It is a little difficult to divide Soviet education and health and social welfare into completely separate departments, because the training of a doctor comes under education and certain medical institutes come under social welfare.

Actually, education starts in the first year of a child's life. From the time it is born the mother takes the child to the district center once a month for medical attention and is trained herself in ways of exercising and training her baby. Then the baby goes to a nursery, after that to a kindergarten.

From the kindergarten the child begins seven-or 10-year-school. At 14, when it completes seven-year-school, the child may decide to take a technical education. Here there may be three or four years of training leading toward some kind of a skilled job. A nurse, for instance, would have seven years and three or four more in specialized training.

If a child goes on to 10-year-school, it then must make up its mind whether it wishes to be an engineer, an architect, a teacher, or a lawyer. Five years are needed to prepare for a chosen profession. If the child decides to be a doctor, it must have six years after which three years are given to the state, wherever the state decides, though at present an effort is made to consult the wishes of the student. After that, the doctor may specialize and higher examinations must be taken.

Anyone who goes to technical school for three or four years may take an examination if he decides to go on to a university.

In Moscow, I visited Moscow University, a new building with a tall tower which gives a beautiful view of the city. There is a separate building for engineering and for other faculties.

In 1955-'56 there were 22,000 enrolled in the university, 16,000 on full time and 6,000 in correspondence or evening courses.

In the country as a whole, there are 1,800,065 enrolled in 765 universities and colleges. The students are divided as follows: Engineering, science and architecture, transport and communication operators, agronomists, economics and law, teacher training, medicine and sports. There are 3,800 technical institutions.

A student is granted 290 rubles ($29) to live as a student for the first year and 780 rubles, in the higher grades. Twenty-one rubles pay for a room and three rubles, three kopecks for a meal, three meals a day.

My main impression of Soviet education was the fact that the pattern laid down in Moscow is actually carried out throughout the whole country. Nurseries exist everywhere—on state farms, collective farms and in factories. So do the kindergartens; so do the schools.

Actually, in a country as big as the U.S.S.R. with a varied population, there have to be educational adjustments in various parts of the nation, and each republic, they told me, is independent. In many cases, where the language is different, the schools teach the local language with Russian as the second language. I will tell you how this is accomplished in Tashkent, in the Republic of Uzbeckistan, which is as far as I could get from Moscow.
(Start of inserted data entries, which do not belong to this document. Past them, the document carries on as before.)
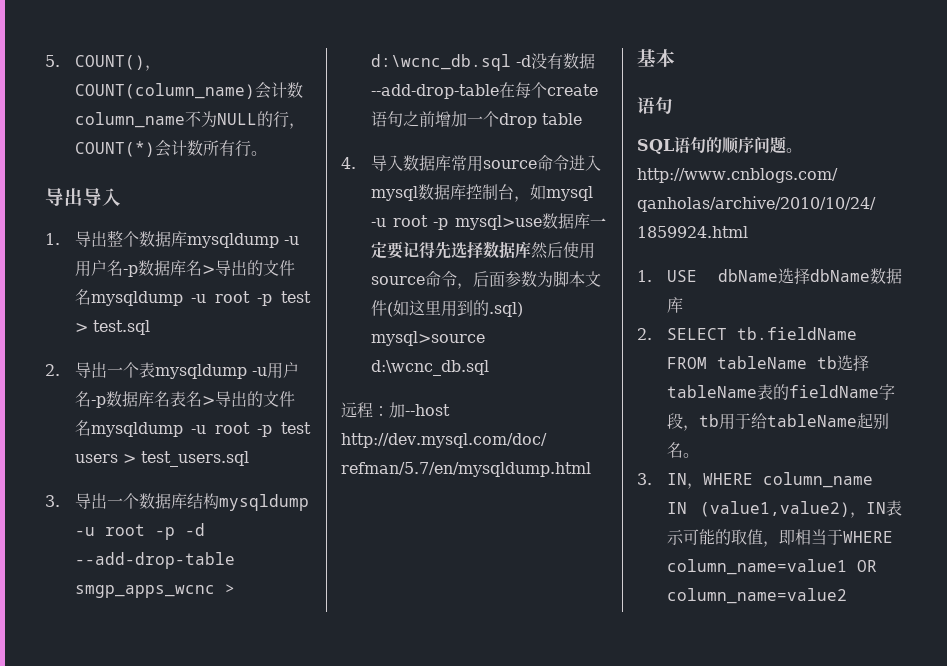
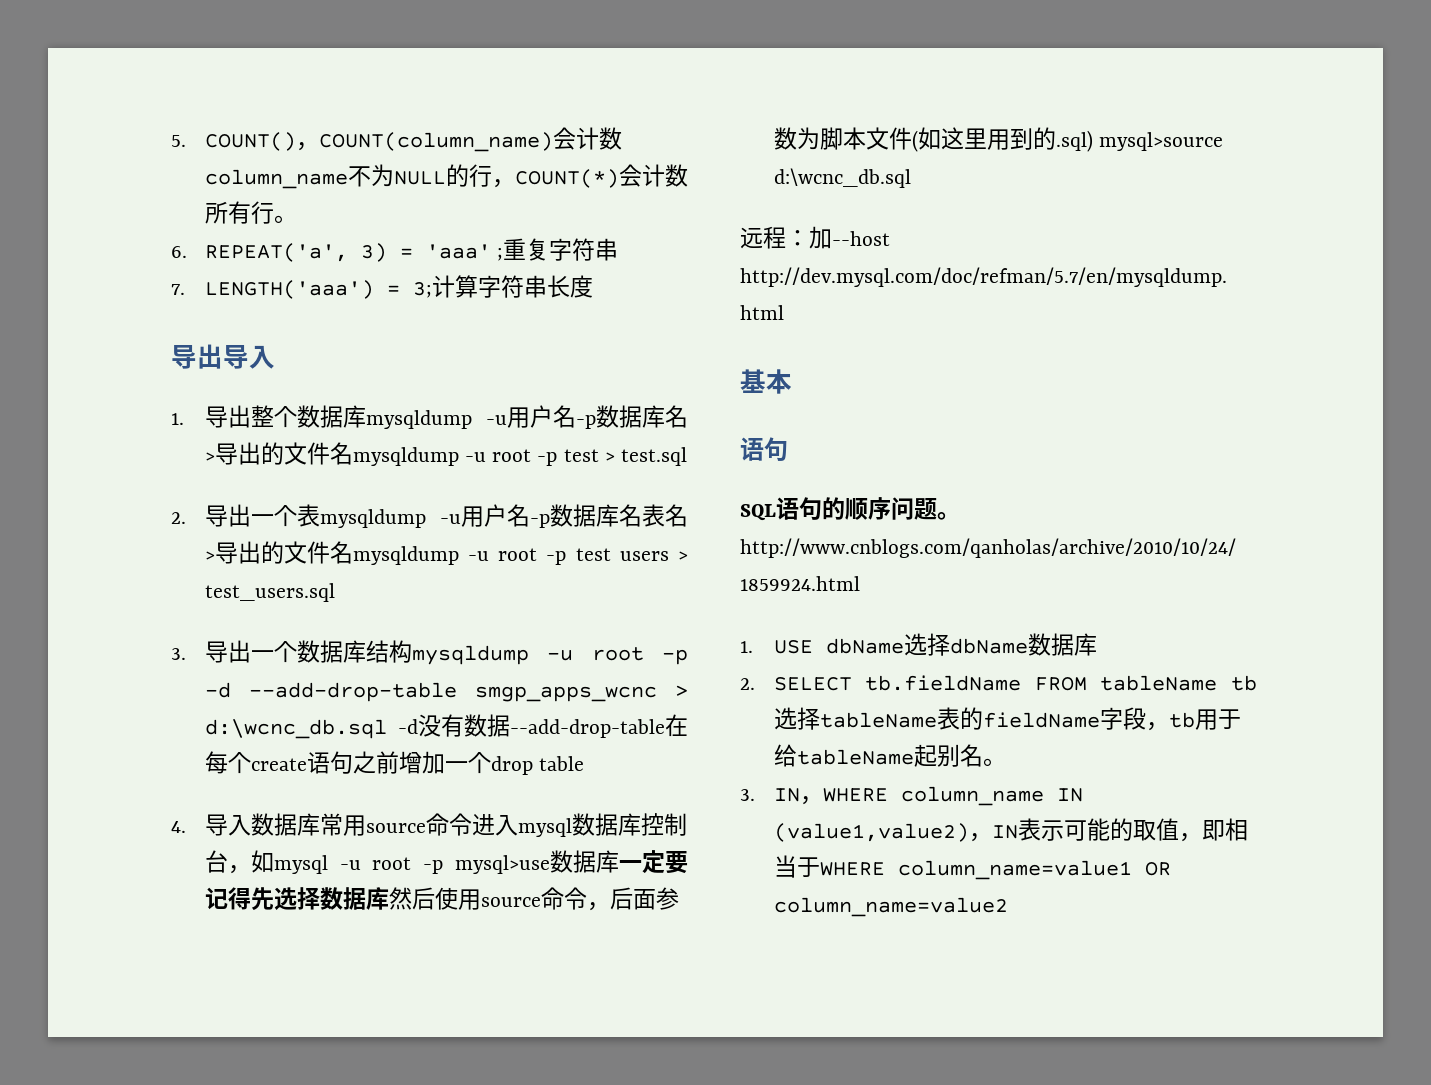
(267, 153) none -> [171,238,618,262] [171,275,593,299] // 6. REPEAT('a', 3) = 'aaa' ;重复字符串 // 7. LENGTH('aaa') = 3;计算字符串长度

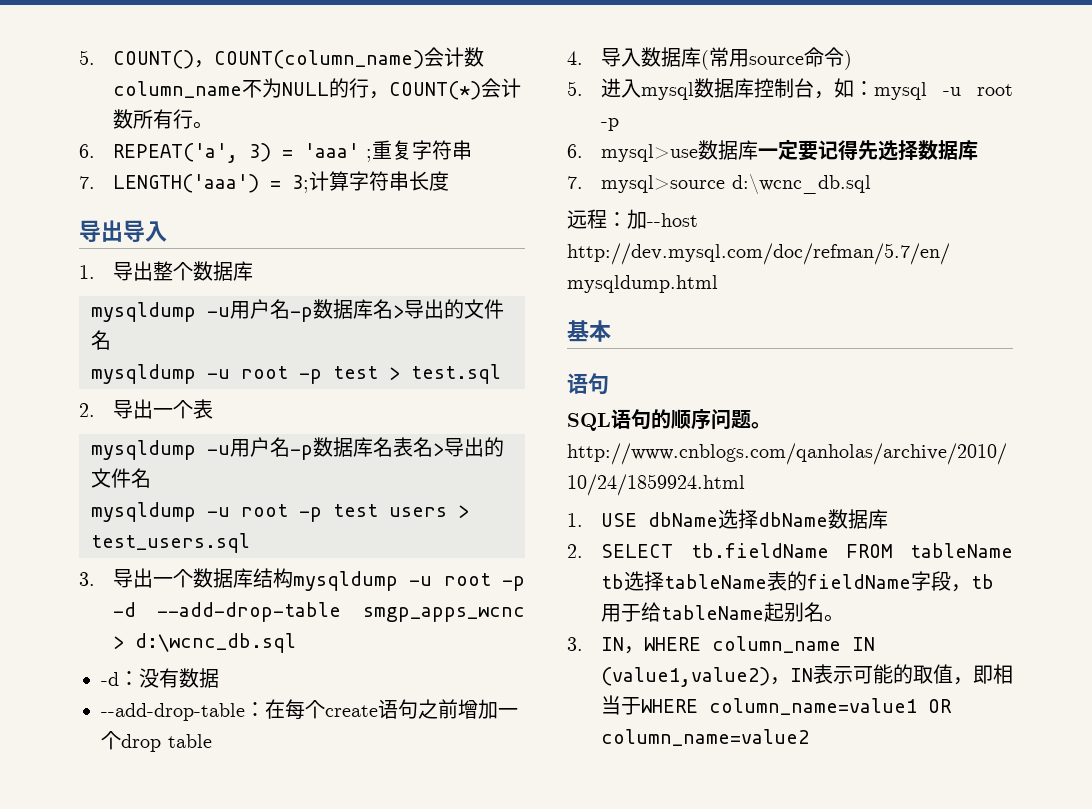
(366, 416) none -> (253, 271) //
(353, 453) none -> (111, 340) //
(320, 515) none -> (213, 409) //
(353, 552) none -> (151, 478) //
[398,719,418,734] -d -> [101,671,139,686] // -d：
[510,719,665,738] --add-drop-table -> [101,702,265,721] // --add-drop-table：
(320, 824) none -> [700,50,709,70] (
(472, 824) none -> [843,50,852,70] [567,81,583,96] ) // 5.
(274, 861) none -> [853,81,874,96] ：
(444, 867) none -> [567,144,583,158] // 6.
[388,887,679,911] [773,127,1093,152] 然后使用source命令，后面参数为脚本文件(如这里用到的.sql) -> [567,176,583,189] // 7.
The organization of education, medicine or social welfare is much the same everywhere. In Tashkent, as I went through an academy of music, I was told they had 30 schools of music in the Uzbeck Republic. Specializing in music at the academy requires five years of training.

This academy has 350 students and 150 teachers. Its purpose is to seek out young people gifted in music to become teachers or enter into any of the many musical careers open to them throughout the Soviet Union, where there are many orchestras and music is provided in the amusement parks and many of the city squares.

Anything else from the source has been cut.